Yeang Chen-Hsiang, Haussler David
Simons Center for Systems Biology, Institute for Advanced Study, Princeton, New Jersey, United States of America.
PLoS Comput Biol. 2007 Nov;3(11):e211. doi: 10.1371/journal.pcbi.0030211. Epub 2007 Sep 18.
Correlated changes of nucleic or amino acids have provided strong information about the structures and interactions of molecules. Despite the rich literature in coevolutionary sequence analysis, previous methods often have to trade off between generality, simplicity, phylogenetic information, and specific knowledge about interactions. Furthermore, despite the evidence of coevolution in selected protein families, a comprehensive screening of coevolution among all protein domains is still lacking. We propose an augmented continuous-time Markov process model for sequence coevolution. The model can handle different types of interactions, incorporate phylogenetic information and sequence substitution, has only one extra free parameter, and requires no knowledge about interaction rules. We employ this model to large-scale screenings on the entire protein domain database (Pfam). Strikingly, with 0.1 trillion tests executed, the majority of the inferred coevolving protein domains are functionally related, and the coevolving amino acid residues are spatially coupled. Moreover, many of the coevolving positions are located at functionally important sites of proteins/protein complexes, such as the subunit linkers of superoxide dismutase, the tRNA binding sites of ribosomes, the DNA binding region of RNA polymerase, and the active and ligand binding sites of various enzymes. The results suggest sequence coevolution manifests structural and functional constraints of proteins. The intricate relations between sequence coevolution and various selective constraints are worth pursuing at a deeper level.

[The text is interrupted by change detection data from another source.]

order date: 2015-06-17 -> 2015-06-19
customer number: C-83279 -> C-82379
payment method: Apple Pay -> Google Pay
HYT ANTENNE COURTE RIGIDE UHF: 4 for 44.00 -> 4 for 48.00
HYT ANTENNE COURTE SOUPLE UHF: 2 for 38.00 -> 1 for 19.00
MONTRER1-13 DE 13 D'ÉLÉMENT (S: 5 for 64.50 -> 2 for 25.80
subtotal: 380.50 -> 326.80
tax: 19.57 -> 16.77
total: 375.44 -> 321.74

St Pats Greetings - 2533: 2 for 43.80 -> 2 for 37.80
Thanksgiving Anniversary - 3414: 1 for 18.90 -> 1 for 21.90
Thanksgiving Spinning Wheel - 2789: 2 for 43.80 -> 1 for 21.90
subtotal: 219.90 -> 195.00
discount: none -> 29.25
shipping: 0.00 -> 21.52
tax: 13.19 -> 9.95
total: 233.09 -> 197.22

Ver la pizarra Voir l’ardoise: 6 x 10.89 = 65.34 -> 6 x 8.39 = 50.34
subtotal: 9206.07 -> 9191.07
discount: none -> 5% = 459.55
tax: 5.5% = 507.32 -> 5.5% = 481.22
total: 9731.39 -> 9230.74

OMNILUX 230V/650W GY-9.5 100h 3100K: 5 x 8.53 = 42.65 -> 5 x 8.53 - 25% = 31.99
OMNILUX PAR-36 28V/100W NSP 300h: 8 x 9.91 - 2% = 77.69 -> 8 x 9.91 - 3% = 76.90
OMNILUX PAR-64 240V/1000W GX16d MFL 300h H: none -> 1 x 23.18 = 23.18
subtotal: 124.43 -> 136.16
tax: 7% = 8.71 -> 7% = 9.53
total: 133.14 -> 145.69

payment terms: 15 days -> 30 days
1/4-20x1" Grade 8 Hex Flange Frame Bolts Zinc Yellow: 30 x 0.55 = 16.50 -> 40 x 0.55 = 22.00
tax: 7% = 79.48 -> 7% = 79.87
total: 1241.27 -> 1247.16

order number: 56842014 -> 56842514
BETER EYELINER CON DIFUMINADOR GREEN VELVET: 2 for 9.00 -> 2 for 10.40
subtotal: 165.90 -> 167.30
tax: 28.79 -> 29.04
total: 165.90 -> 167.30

核酸或氨基酸的相关变化为分子的结构和相互作用提供了有力信息。尽管在共进化序列分析方面有丰富的文献,但先前的方法往往不得不在通用性、简单性、系统发育信息以及关于相互作用的特定知识之间进行权衡。此外,尽管在选定的蛋白质家族中有共进化的证据,但仍缺乏对所有蛋白质结构域之间共进化的全面筛选。我们提出了一种用于序列共进化的增强型连续时间马尔可夫过程模型。该模型可以处理不同类型的相互作用,纳入系统发育信息和序列替换,只有一个额外的自由参数,并且不需要关于相互作用规则的知识。我们将此模型应用于对整个蛋白质结构域数据库(Pfam)的大规模筛选。令人惊讶的是,在执行了1万亿次测试的情况下,大多数推断出的共进化蛋白质结构域在功能上是相关的,并且共进化的氨基酸残基在空间上是耦合的。此外,许多共进化位点位于蛋白质/蛋白质复合物的功能重要位点上,例如超氧化物歧化酶的亚基连接区、核糖体的tRNA结合位点、RNA聚合酶的DNA结合区域以及各种酶的活性和配体结合位点。结果表明序列共进化体现了蛋白质的结构和功能限制。序列共进化与各种选择限制之间的复杂关系值得在更深层次上进行探究。